WORK TASK ▸ Exactly as written, output each of the lines below, with no images.
━━━
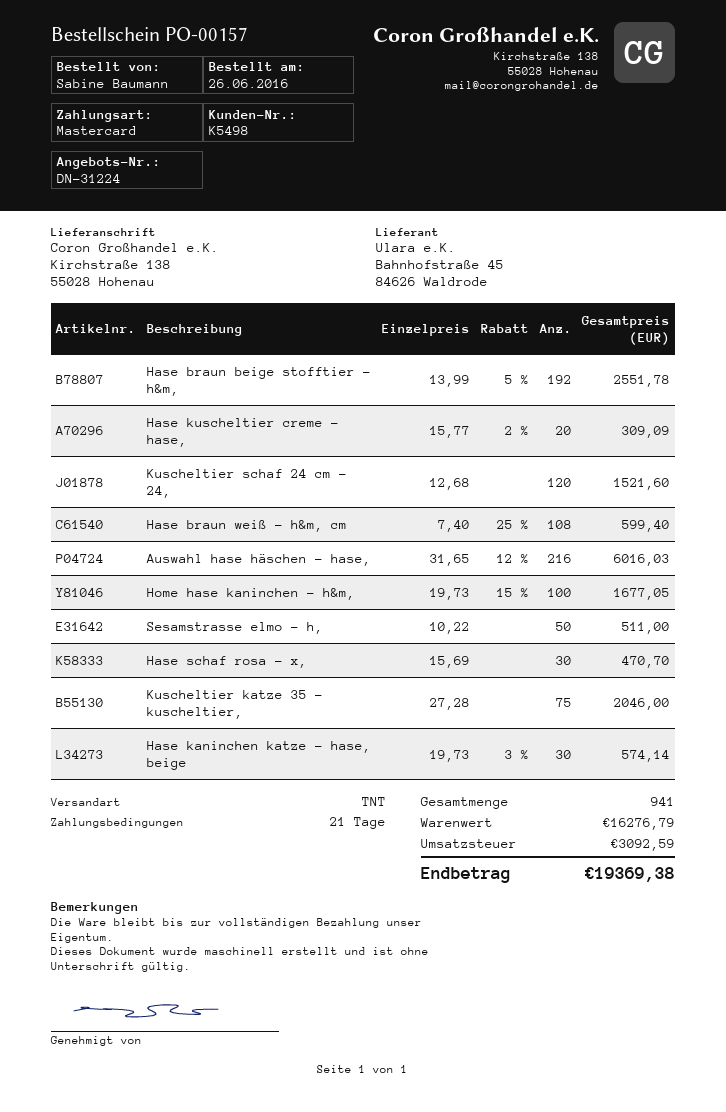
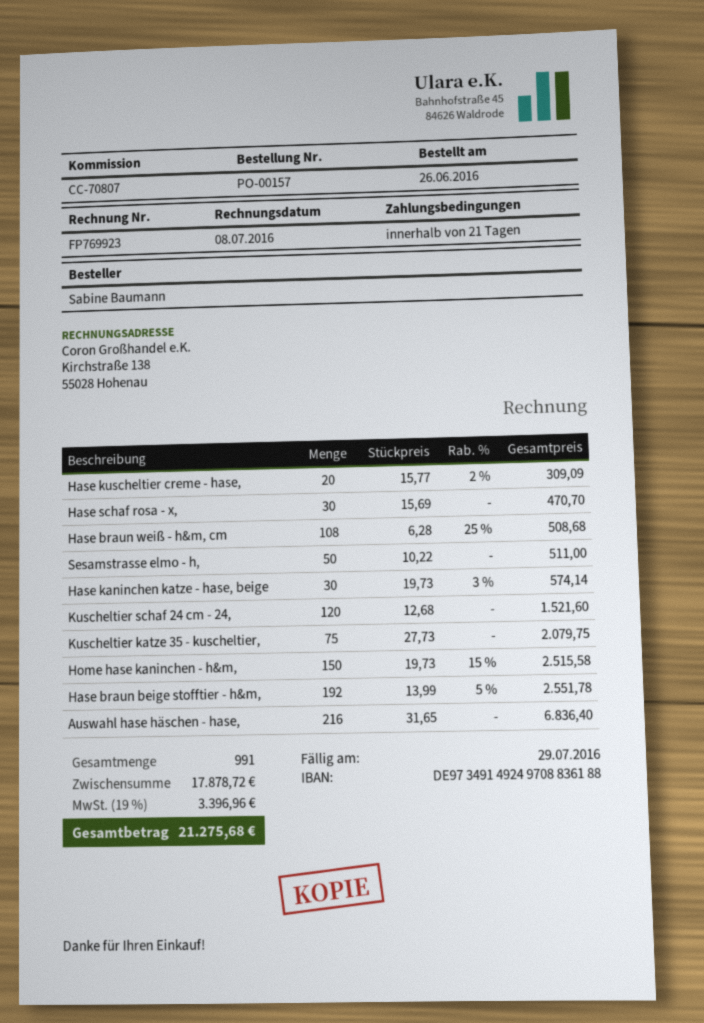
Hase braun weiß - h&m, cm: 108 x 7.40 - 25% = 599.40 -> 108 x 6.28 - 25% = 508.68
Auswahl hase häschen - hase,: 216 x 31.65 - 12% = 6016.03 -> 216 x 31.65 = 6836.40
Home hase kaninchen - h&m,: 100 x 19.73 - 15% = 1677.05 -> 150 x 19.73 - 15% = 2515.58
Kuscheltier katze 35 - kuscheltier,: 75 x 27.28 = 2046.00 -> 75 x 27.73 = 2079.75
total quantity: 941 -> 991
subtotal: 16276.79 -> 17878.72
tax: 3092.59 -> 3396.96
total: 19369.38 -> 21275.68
━━━
RESPONSE TO THIS EXERCISE ▸
Hase braun weiß - h&m, cm: 108 x 7.40 - 25% = 599.40 -> 108 x 6.28 - 25% = 508.68
Auswahl hase häschen - hase,: 216 x 31.65 - 12% = 6016.03 -> 216 x 31.65 = 6836.40
Home hase kaninchen - h&m,: 100 x 19.73 - 15% = 1677.05 -> 150 x 19.73 - 15% = 2515.58
Kuscheltier katze 35 - kuscheltier,: 75 x 27.28 = 2046.00 -> 75 x 27.73 = 2079.75
total quantity: 941 -> 991
subtotal: 16276.79 -> 17878.72
tax: 3092.59 -> 3396.96
total: 19369.38 -> 21275.68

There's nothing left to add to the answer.